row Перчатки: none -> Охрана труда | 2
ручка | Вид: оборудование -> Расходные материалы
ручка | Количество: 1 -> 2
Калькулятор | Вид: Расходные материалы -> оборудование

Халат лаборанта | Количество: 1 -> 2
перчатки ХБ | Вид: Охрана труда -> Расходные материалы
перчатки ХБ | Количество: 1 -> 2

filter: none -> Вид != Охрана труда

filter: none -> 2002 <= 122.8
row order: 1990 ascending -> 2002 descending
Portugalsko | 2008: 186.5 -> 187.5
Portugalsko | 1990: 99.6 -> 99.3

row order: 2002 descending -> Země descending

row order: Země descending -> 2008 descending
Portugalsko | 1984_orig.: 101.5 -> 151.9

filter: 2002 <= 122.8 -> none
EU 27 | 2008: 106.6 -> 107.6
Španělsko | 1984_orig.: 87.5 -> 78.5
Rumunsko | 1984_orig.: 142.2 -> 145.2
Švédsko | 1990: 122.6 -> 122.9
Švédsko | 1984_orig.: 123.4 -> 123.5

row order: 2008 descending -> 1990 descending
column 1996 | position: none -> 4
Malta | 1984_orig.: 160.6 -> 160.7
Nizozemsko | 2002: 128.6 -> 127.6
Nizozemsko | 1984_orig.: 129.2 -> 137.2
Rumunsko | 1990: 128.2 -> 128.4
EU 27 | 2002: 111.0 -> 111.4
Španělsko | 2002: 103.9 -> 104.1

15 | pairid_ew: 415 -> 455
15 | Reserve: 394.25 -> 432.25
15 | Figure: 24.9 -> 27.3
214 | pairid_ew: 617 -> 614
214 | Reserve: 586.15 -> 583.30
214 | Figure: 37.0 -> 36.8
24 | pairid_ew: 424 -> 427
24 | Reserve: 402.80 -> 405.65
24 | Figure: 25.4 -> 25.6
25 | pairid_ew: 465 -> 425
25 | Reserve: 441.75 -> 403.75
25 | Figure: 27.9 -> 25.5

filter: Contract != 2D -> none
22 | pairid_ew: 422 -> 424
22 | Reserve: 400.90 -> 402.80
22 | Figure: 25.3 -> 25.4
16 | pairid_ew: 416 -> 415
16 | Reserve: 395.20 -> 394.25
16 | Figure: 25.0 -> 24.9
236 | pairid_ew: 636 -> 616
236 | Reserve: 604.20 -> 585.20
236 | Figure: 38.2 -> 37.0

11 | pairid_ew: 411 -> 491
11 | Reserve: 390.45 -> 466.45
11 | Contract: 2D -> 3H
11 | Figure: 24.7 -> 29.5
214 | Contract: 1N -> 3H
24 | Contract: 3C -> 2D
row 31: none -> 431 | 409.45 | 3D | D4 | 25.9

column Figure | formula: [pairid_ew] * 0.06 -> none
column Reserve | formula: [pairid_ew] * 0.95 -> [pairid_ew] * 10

- **The task**: Work through the material above and count the lines that contain the word "Švédsko". Only the number is to be given.

- **Response box**: 2